PARIS: Treize ans après sa création à la suite de la résolution 1757 du Conseil de sécurité des Nations-Unies, le Tribunal Spécial pour le Liban donnera son verdict cette semaine à la Haye. Premier tribunal à caractère international chargé de rendre justice aux victimes de crimes de terrorisme, le TSL, organisation judiciaire indépendante composée de juges libanais et internationaux, a pour mission principale de poursuivre en justice les personnes accusées d’avoir perpétré à Beyrouth l’attentat du 14 février 2005 contre l’ancien Premier ministre Rafic Hariri, causant la mort de celui-ci et de 22 autres personnes, ainsi que de nombreux blessés. La résolution 1757 du Conseil de sécurité avait été formée à l’initiative de la France et de Jacques Chirac, son président de l’époque, ainsi que des États-Unis.
Cinq membres du Hezbollah, parti libanais pro-iranien, sont accusés de cet attentat : Salim Jamil Ayyash, Hassan Habib Merhi, Hussein Hassan Oneissi et Assad Hassan Sabra, en fuite, seront jugés in absentia.

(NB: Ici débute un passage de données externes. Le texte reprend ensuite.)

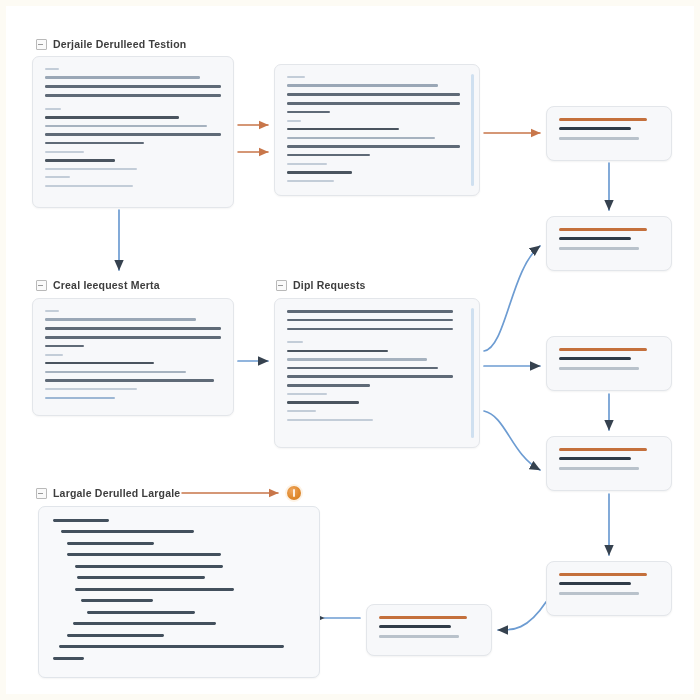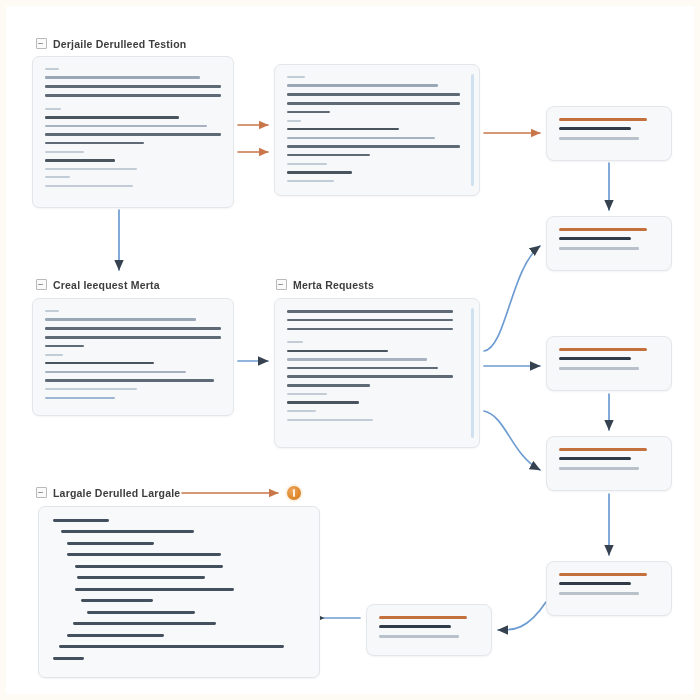"Derjaile Derulleed Testion" .section-head { align-items: flex-start -> flex-end }
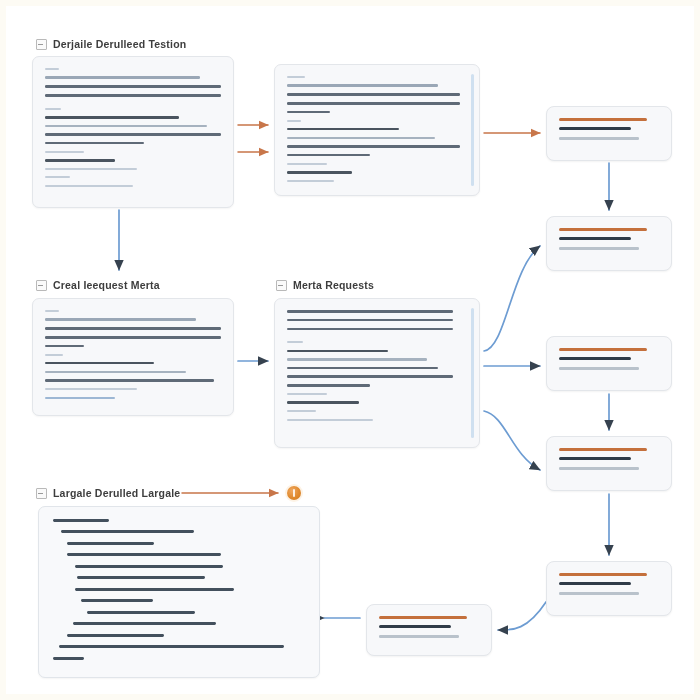"Merta Requests" span.section-title { text: Merta -> Dipl }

Le cinquième, Mustafa Amine Badreddine, annoncé décédé, a été assassiné en 2016. Le procès s’est ouvert le 16 janvier 2014. Les accusés, actuellement jugés par défaut, sont toujours sous le coup d’un mandat d’arrêt.
Le verdict attendu nous ramène au déroulement des évènements qui ont précédé l’attentat contre Rafic Hariri et dont se souviennent vivement tous les témoins de cette période. En Octobre 2004, tout commence par un attentat manqué contre Marwan Hamadé, député druze proche de Hariri et soupçonné à tort par le président Bachar el-Assad et ses alliés du Hezbollah d’être l’auteur de la résolution 1559 du Conseil de sécurité qui se préparait aux Nations-Unies, et dont les Syriens avaient eu vent. Cette résolution doit imposer le retrait des Forces armées syriennes positionnées au Liban, ainsi que la dissolution de toutes les milices et l’organisation d’élections présidentielles libres. Auparavant, l’été 2004, Bachar el-Assad avait convoqué Rafic Hariri à Damas et employant des mots très durs, l’avait entre autres menacé de « démolir le Liban sur sa tête », sans épargner son ami le président Chirac, s’il n’appuyait pas la reconduction du mandat du président pro-syrien Émile Lahoud. Le parlement libanais, sous la pression de la Syrie, devait voter à cet égard un changement de la Constitution libanaise autorisant le renouvellement du mandat présidentiel pour trois ans. A la suite de cet entretien houleux avec Assad, Hariri s’était réuni avec ses amis politiques libanais, parmi lesquels le leader druze Walid Joumblatt, et leur avait confié qu’il avait été menacé par Assad et qu’en conséquence il voterait pour le renouvellement de Lahoud. Hariri s’est confié par la suite à son ami Jacques Chirac qui s’est aussitôt activé pour faire voter la résolution 1559 du Conseil de sécurité appuyant des élections présidentielles libres et justes au Liban, en plus d’exiger le retrait de toutes les forces étrangères du pays et la dissolution de toutes les milices étrangères ou locales sur le sol libanais. C’est en vertu de cette résolution, présentée par la France et les États-Unis et votée le 2 septembre 2004, que les forces syriennes ont quitté le Liban après l’assassinat de Hariri en 2005.
Depuis cet attentat, l’emprise du Hezbollah et de l’Iran s’est dramatiquement renforcée sur la scène politique libanaise. Des assassinats en série succèderont à celui de Rafic Hariri et Bassel Fleihan, tous ciblant des journalistes et hommes politiques militants de l’indépendance et de la liberté. Parmi les victimes de cet acharnement citons Gebran Tuéni, Samir Cassir, Georges Haoui, Pierre Amine Gemayel, Mohammed Chatah et beaucoup d’autres qui aspiraient à un pays libre de la pression syrienne et de l’emprise du Hezbollah pro-iranien.
Le verdict du tribunal spécial pour le Liban intervient dans un contexte où les quatre accusés sont membres du Hezbollah. Source du malheur qui s’abat sur le Liban, le parti pro-iranien accapare les décisions de guerre et de paix et contrôle le gouvernement ainsi qu’une classe politique incapable et corrompue. Le verdict du tribunal aura malgré tout le mérite de montrer au monde que ce parti qui agit pour le compte des régimes syrien et iranien a préparé son hégémonie par des assassinats de personnalités libanaises avant de soutenir les crimes de Bachar el-Assad contre son propre peuple et de prendre part activement aux tentatives de déstabilisation de la région du Golfe.